I knew she was a Texan the minute she opened her mouth; that friendly twang was unmistakable. We were waiting in the hotel lobby for friends to join us for dinner and to pass the time, struck up a conversation with the couple standing nearby. He was a little on the reserved side, friendly, but not super chatty. She, on the other hand, had clearly never met a stranger.
“What brings you to Mexico?” I asked. She told me that they loved staying in Cancun and had just purchased a club level package at the hotel. I noticed that her resort bracelet was imprinted with diamond symbols and mine was not and very soon found out (she was a sharer) that their package included stays in the presidential suite, privileges at other properties and even access to the hotel yacht (!). I concluded that they must be retired so be able to travel so frequently and she confirmed that he had retired but that she owned several companies and had no intention of slowing down.
“Life’s too short, honey, and we want to pack as much as we can into it because we’re not promised tomorrow.”
She went on to tell me that not too long ago, he began to show signs of mental confusion and was diagnosed with Alzheimer’s. The symptoms had progressed rapidly and he’d been forced to retire. Once home, he degraded quickly, sitting in his chair, increasingly unable to carry on a conversation. She was desperate to do anything to help him (“I love this man!” she told me, over and over) and after visiting several clinics over the course of two years, wound up at an Alzheimer’s facility at Baylor University where after a series of tests they were stunned to find out he was simply experiencing side effects from his daily Crestor pill. Within a week of coming off his medicine, her husband was back.
I mentioned that it was no wonder that they were taking full advantage of this second lease on life and then she told me the rest of their story. “I’m a salivary cancer survivor, sweetheart. Six years ago I was told I had two years left to live. I’m living on borrowed time every single day of my life because the cancer will most definitely come back, and when it does, it will be with a vengeance. That’ll be it.”
I’ve been thinking about Bob and Diane since coming back from my trip. Their story, far from being sad, is so very encouraging to me. They’re looking life (and death) square in the face and wringing every bit out of it that they can, while they can (as I write, he’s headed to Haiti on his third mission trip).
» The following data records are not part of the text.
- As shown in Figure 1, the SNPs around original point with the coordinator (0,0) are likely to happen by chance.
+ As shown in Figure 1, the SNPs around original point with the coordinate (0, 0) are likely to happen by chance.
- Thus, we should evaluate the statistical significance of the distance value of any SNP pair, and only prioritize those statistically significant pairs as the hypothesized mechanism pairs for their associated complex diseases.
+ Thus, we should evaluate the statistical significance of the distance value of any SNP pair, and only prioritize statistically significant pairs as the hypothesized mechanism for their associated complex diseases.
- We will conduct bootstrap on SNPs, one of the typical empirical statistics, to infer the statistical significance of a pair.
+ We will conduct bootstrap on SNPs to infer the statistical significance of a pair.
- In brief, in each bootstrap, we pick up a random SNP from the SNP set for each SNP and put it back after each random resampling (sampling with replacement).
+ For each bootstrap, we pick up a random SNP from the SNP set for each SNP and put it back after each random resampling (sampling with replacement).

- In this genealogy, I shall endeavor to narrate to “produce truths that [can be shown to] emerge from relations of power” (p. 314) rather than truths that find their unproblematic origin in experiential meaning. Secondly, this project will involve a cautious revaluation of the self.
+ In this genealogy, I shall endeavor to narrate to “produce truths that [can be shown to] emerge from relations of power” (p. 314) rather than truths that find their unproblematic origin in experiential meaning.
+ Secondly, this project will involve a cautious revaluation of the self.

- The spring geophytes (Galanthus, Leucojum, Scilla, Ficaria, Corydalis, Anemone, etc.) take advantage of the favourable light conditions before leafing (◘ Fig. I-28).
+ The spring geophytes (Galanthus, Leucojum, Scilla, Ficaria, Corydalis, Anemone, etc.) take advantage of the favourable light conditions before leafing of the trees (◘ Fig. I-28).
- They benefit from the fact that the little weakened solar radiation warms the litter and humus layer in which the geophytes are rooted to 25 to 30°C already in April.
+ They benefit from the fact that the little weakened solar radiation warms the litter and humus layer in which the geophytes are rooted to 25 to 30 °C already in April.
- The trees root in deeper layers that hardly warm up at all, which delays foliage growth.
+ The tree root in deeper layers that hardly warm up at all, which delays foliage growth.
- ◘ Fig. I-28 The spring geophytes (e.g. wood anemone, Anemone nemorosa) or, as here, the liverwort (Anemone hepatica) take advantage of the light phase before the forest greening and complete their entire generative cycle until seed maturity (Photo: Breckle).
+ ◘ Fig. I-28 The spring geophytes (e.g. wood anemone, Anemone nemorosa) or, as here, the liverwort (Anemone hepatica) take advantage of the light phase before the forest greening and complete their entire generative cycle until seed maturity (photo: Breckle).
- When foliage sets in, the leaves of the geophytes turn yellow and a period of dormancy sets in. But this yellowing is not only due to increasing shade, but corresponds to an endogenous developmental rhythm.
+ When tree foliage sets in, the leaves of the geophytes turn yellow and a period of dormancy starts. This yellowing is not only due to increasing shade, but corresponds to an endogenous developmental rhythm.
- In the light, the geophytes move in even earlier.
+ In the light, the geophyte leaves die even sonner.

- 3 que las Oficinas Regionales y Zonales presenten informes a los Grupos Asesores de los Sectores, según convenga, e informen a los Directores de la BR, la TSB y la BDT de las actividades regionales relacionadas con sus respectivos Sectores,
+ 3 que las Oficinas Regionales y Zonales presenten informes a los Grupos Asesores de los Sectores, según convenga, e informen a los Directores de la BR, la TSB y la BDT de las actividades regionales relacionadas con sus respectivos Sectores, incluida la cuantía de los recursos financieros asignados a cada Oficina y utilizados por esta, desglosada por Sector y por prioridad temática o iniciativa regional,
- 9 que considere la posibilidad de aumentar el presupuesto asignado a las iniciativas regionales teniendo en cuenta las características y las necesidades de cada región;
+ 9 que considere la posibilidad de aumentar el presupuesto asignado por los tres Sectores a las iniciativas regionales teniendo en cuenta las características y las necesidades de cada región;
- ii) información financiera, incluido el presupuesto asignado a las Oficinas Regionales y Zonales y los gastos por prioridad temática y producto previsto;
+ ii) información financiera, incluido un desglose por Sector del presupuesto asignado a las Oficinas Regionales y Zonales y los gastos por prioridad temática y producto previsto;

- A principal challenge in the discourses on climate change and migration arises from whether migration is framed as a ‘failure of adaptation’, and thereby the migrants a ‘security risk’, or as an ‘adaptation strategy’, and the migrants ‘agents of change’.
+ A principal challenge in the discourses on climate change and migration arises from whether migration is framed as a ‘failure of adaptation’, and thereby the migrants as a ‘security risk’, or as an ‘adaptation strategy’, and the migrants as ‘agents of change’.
While some would curl up in a ball and wait for the end to come, they aren’t. He’s staying busy (and out of her hair, she said) while she’s working and doing what she loves (which apparently includes winning court cases and raking in million of dollars in settlement fees and spending some of it on some very nice jewelry that I just had to try on while we were visiting).
I was so inspired by the two of them – by their clear love for each other, their gratitude for time together, and their zest for life – and they’ve added to my life by showing me what it means to fully experience and learn from the joys and the sorrows. I’m sure I’ll be unpacking lessons from my brief interaction with them for many months to come. For today, I have just this one:
Carpe diem, y’all.
Have a nice day.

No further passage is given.